• [Instructions to follow]:
Exactly how many lines in the entries contain "Dica"? Give that number alone.

_ _ _ _

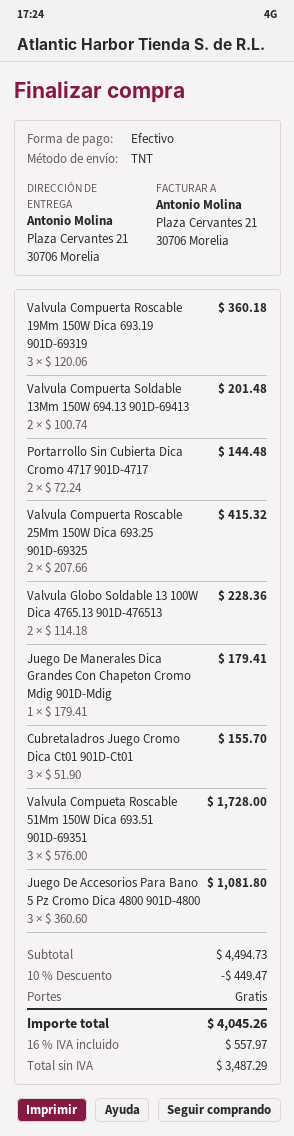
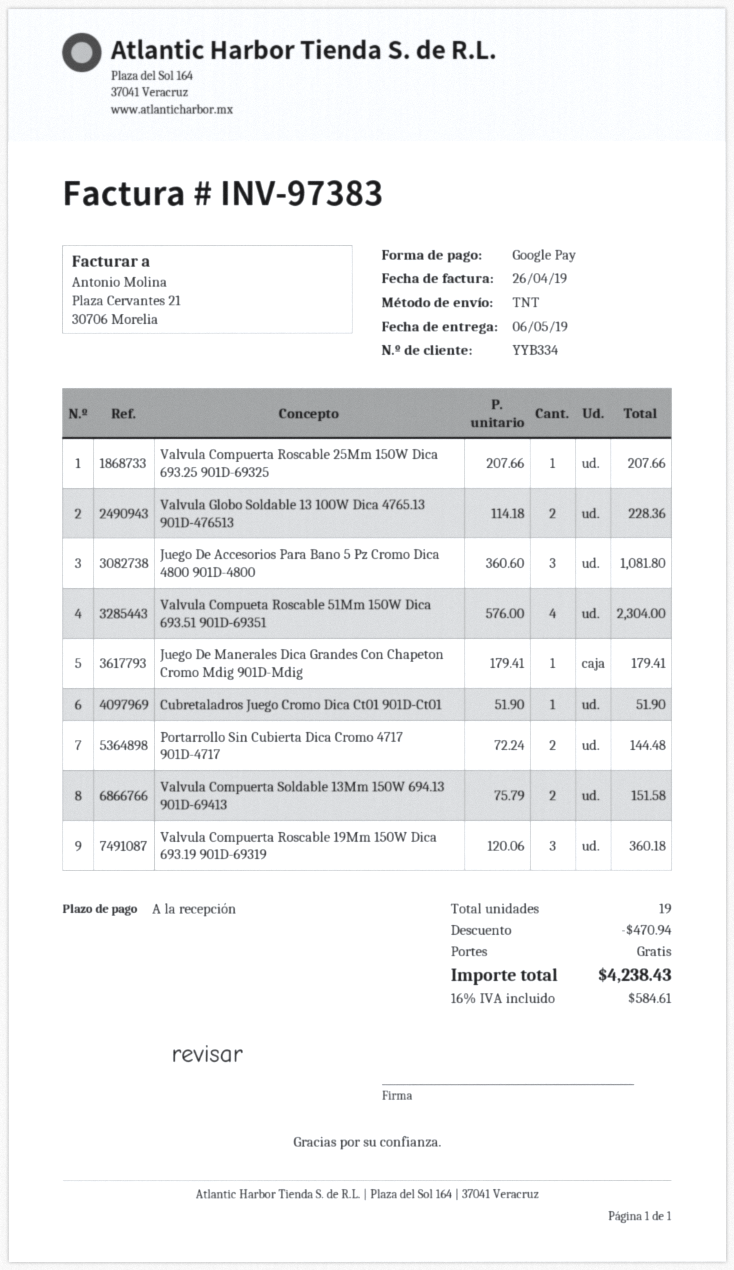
payment method: cash -> Google Pay
Valvula Compuerta Soldable 13Mm 150W 694.13 901D-69413: 2 x 100.74 = 201.48 -> 2 x 75.79 = 151.58
Valvula Compuerta Roscable 25Mm 150W Dica 693.25 901D-69325: 2 x 207.66 = 415.32 -> 1 x 207.66 = 207.66
Cubretaladros Juego Cromo Dica Ct01 901D-Ct01: 3 x 51.90 = 155.70 -> 1 x 51.90 = 51.90
Valvula Compueta Roscable 51Mm 150W Dica 693.51 901D-69351: 3 x 576.00 = 1728.00 -> 4 x 576.00 = 2304.00
discount: 449.47 -> 470.94
tax: 16% = 557.97 -> 16% = 584.61
total: 4045.26 -> 4238.43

_ _ _ _

• [Response]:
3